WHAT NEEDS TO BE DONE -
Search the entries for the word "items" and return every line where it is found.

── RECORDS SUPPLIED ──

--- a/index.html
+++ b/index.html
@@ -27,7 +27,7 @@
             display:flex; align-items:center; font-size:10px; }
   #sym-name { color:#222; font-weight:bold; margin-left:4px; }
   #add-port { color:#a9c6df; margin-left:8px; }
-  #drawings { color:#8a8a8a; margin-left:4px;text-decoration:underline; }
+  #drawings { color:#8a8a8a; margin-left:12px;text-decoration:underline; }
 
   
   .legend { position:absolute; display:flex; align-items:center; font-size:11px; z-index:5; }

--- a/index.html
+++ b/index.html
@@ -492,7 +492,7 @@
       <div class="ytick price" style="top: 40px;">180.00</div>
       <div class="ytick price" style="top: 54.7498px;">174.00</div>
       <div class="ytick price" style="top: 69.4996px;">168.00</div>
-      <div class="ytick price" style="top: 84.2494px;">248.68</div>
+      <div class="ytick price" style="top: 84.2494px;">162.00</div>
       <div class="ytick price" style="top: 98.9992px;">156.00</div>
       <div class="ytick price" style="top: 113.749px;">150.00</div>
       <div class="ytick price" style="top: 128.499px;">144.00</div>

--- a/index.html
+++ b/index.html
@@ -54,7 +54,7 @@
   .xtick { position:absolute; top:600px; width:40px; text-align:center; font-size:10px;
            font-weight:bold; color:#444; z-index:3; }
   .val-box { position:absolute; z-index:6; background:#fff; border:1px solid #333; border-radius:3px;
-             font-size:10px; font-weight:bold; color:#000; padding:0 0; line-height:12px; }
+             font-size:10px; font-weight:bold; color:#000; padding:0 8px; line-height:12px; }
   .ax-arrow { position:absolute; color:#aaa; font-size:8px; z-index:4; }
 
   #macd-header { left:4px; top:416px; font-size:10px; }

───

RESPONSE AREA -
             display:flex; align-items:center; font-size:10px; }
   .legend { position:absolute; display:flex; align-items:center; font-size:11px; z-index:5; }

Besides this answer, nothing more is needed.